Principles and Definitions
By a text we understand an extended stretch of natural discourse, whether written or spoken. The structure and features of the web of discourse vary with the type of text and with the point of view of the analyst. There are, however, some features for which there are generally accepted typographical or manuscript conventions. We distinguish structural and non-structural features present in a range of written texts as follows. Structural features include front matter (title page, preface, table of contents etc.); body: (chapter, section, sub-section etc.) and back matter (appendix, bibliography, index etc.). Non-structural features apply to individual words or sequences of words in running text and include such things as emphasis, quotation, foreign word etc.
These features are marked by spacing, punctuation marks or typographical shifts, but there is no one-to-one correspondence between feature and realization. Reactions to this fact differ. One may prefer to mark not the typographic characteristics of a text's presentation (e.g. italics, boldface) but the underlying textual feature signaled by the typography (e.g. emphatic stress, book title, technical term). Or one may prefer simply to mark the typographic features. The former approach, that of descriptive markup, allows for more sophisticated analysis and processing of the text, at the cost of requiring more time and effort and at the risk of introducing subjective or erroneous decisions. The latter approach, that of presentational markup, has the advantage of making it simpler to tag texts acquired from typesetting tapes or optical scanners. Either approach may be used in tagging texts for TEI-conformant interchange.
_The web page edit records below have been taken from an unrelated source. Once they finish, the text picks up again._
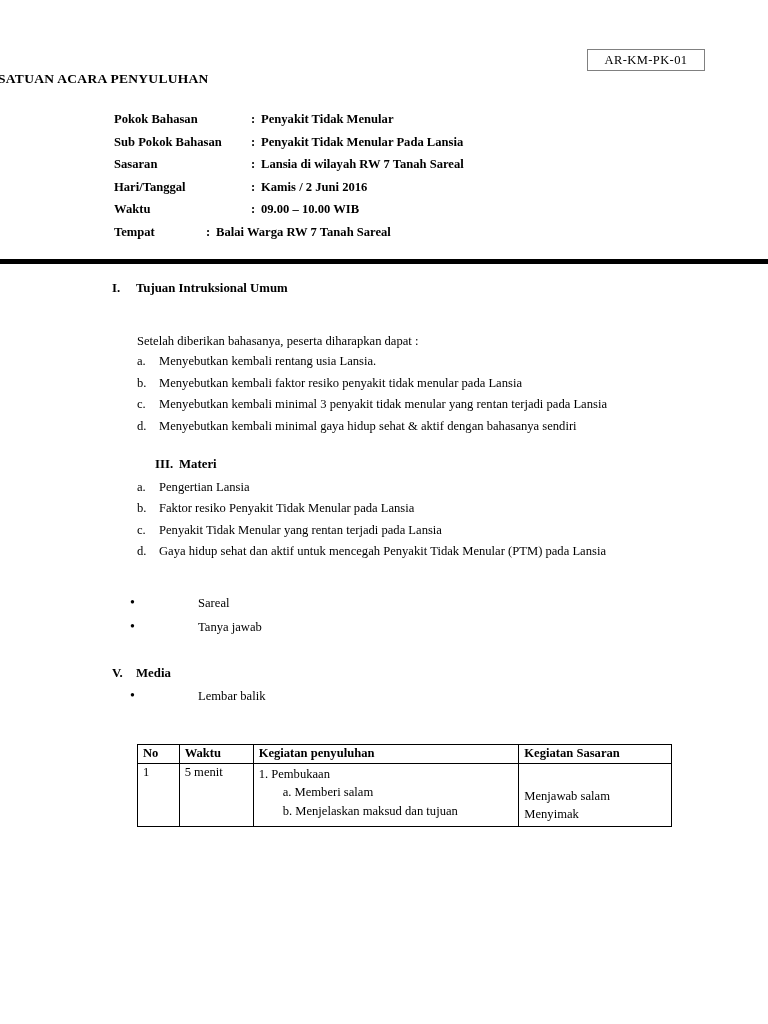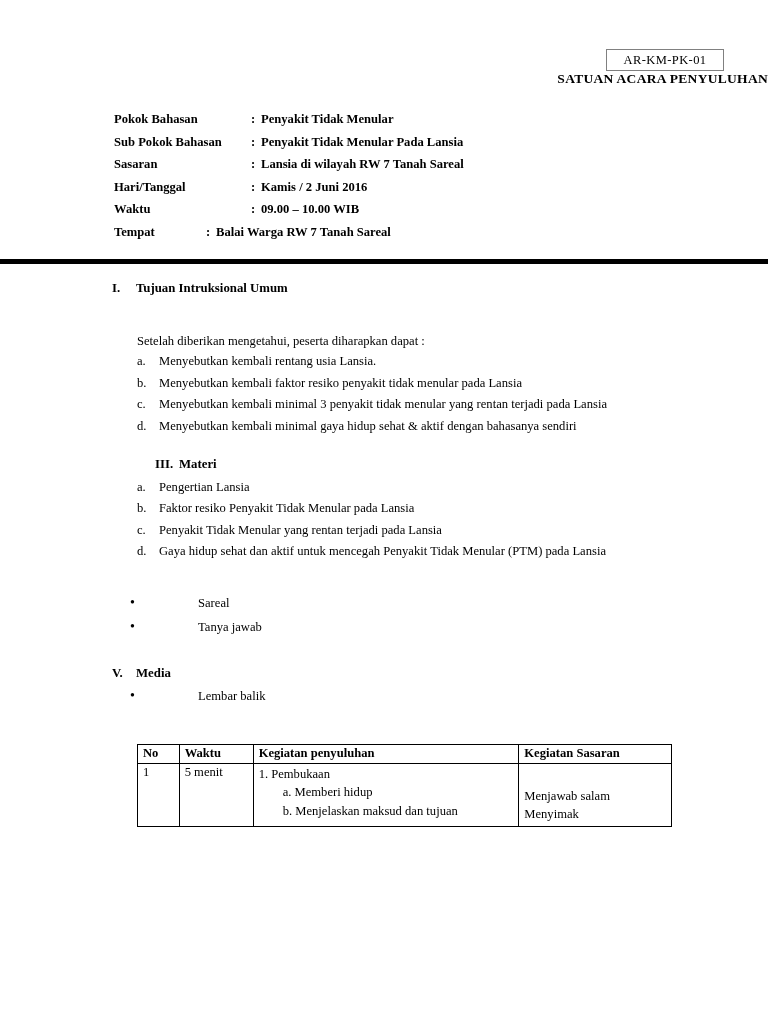--- a/index.html
+++ b/index.html
@@ -19,7 +19,7 @@
   
   .doc-code-box {
     position: absolute;
-    left: 606px;
+    left: 587px;
     top: 49px;
     width: 118px;
     height: 22px;

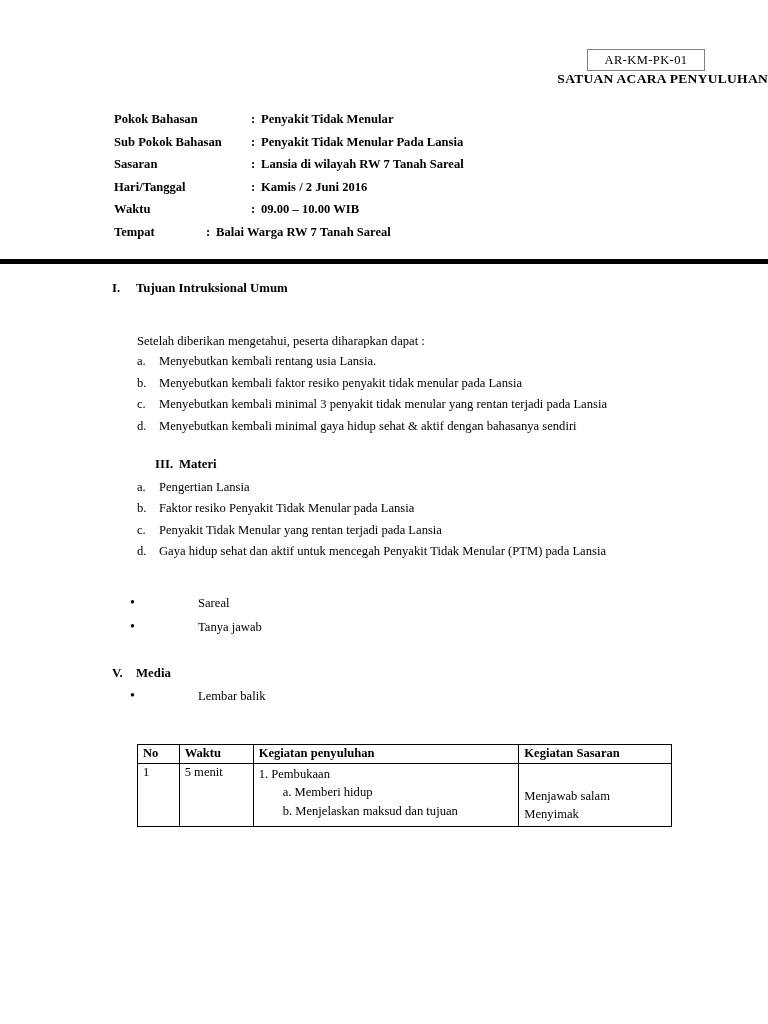--- a/index.html
+++ b/index.html
@@ -38,7 +38,7 @@
     left: 0;
     top: 71px;
     width: 768px;
-    text-align: right;
+    text-align: left;
     font-weight: bold;
     font-size: 13.5px;
     letter-spacing: 0.3px;

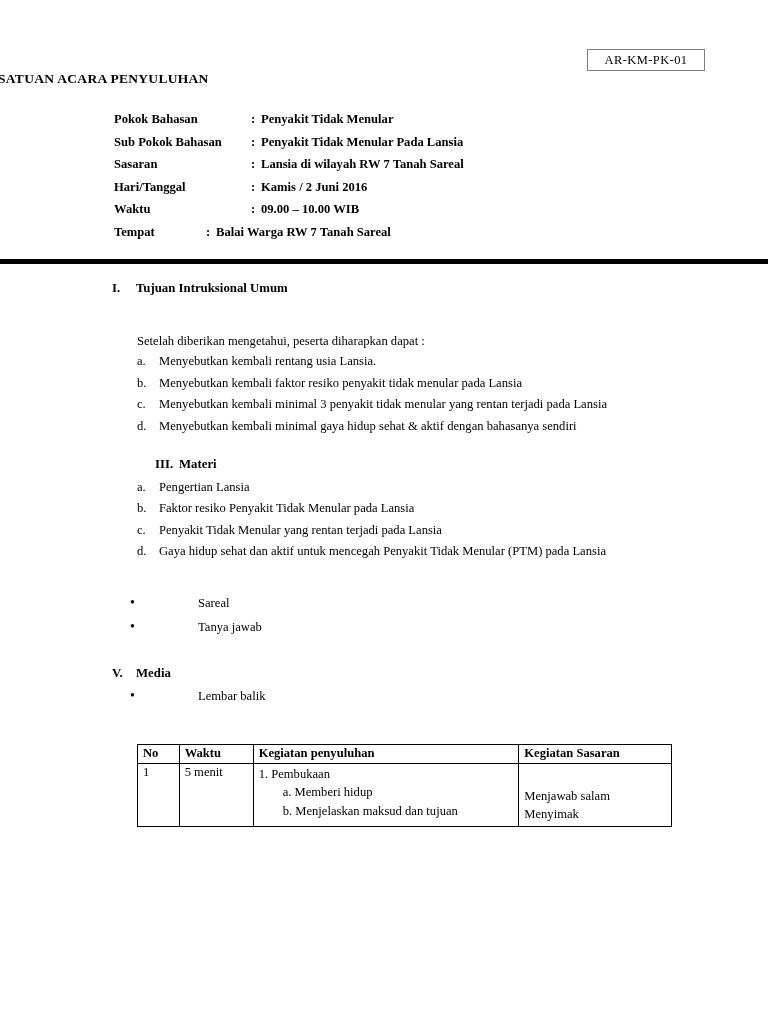--- a/index.html
+++ b/index.html
@@ -257,7 +257,7 @@
 
   <div class="section">
     <div class="gap-xs"></div>
-    <div class="para">Setelah diberikan mengetahui, peserta diharapkan dapat :</div>
+    <div class="para">Setelah diberikan bahasanya, peserta diharapkan dapat :</div>
     <ul class="alist">
       <li>
         <span class="mark">a.</span>

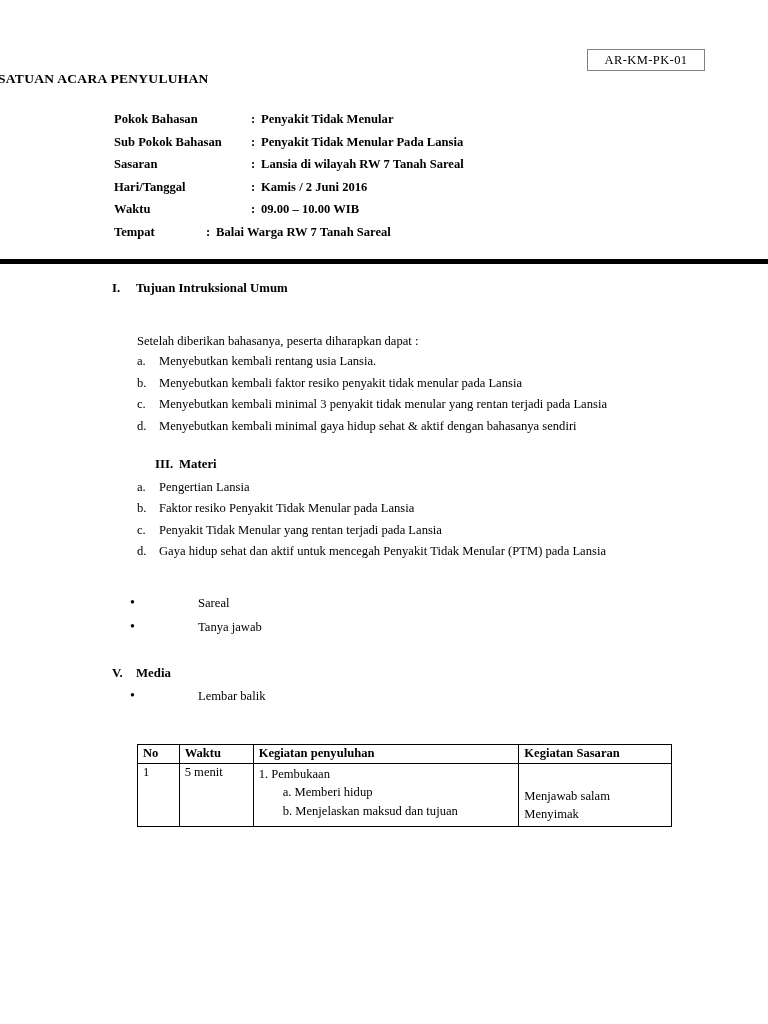--- a/index.html
+++ b/index.html
@@ -357,7 +357,7 @@
             <td class="col-waktu">5 menit</td>
             <td class="col-keg">
               <div class="cellline">1. Pembukaan</div>
-              <div class="cellline indent">a. Memberi hidup</div>
+              <div class="cellline indent">a. Memberi salam</div>
               <div class="cellline indent">b. Menjelaskan maksud dan tujuan</div>
             </td>
             <td class="col-sas">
The sections below deal with features common to many text types, primarily those for which there are established typographical or manuscript conventions. Apart from the types of features mentioned above, we also take into account the representation of figures and tables, critical apparatus, and parallel texts.
The tags given allow for descriptive markup; for cases where it is not possible, or even desirable, always to mark the underlying features, simple presentational tags are also given. There are also some general suggestions as to the representation of typographical features and layout; a fuller treatment of physical description remains a topic for further investigation during the next development cycle of the project.
Any text to be used for scholarly purposes must include or make provisions for a reference system, which makes it possible to refer uniquely to specific points in the text. Suitable reference points are provided by the tags for structural features like those mentioned above, or they may be taken over from the printed original (in the case of conversion of printed texts to machine-readable form). We discuss different solutions and also suggest methods for establishing cross-references within texts and inter-textual links.
We take written conventions as a starting-point in much the same way as they have been used for orthographic transcriptions of speech. But distinctions made in writing should not be carried over slavishly. Just as writing has made possible new types of texts (compared with speech), so will the electronic media (and have already). Our aim is to provide mechanisms for text representation appropriate to the electronic age.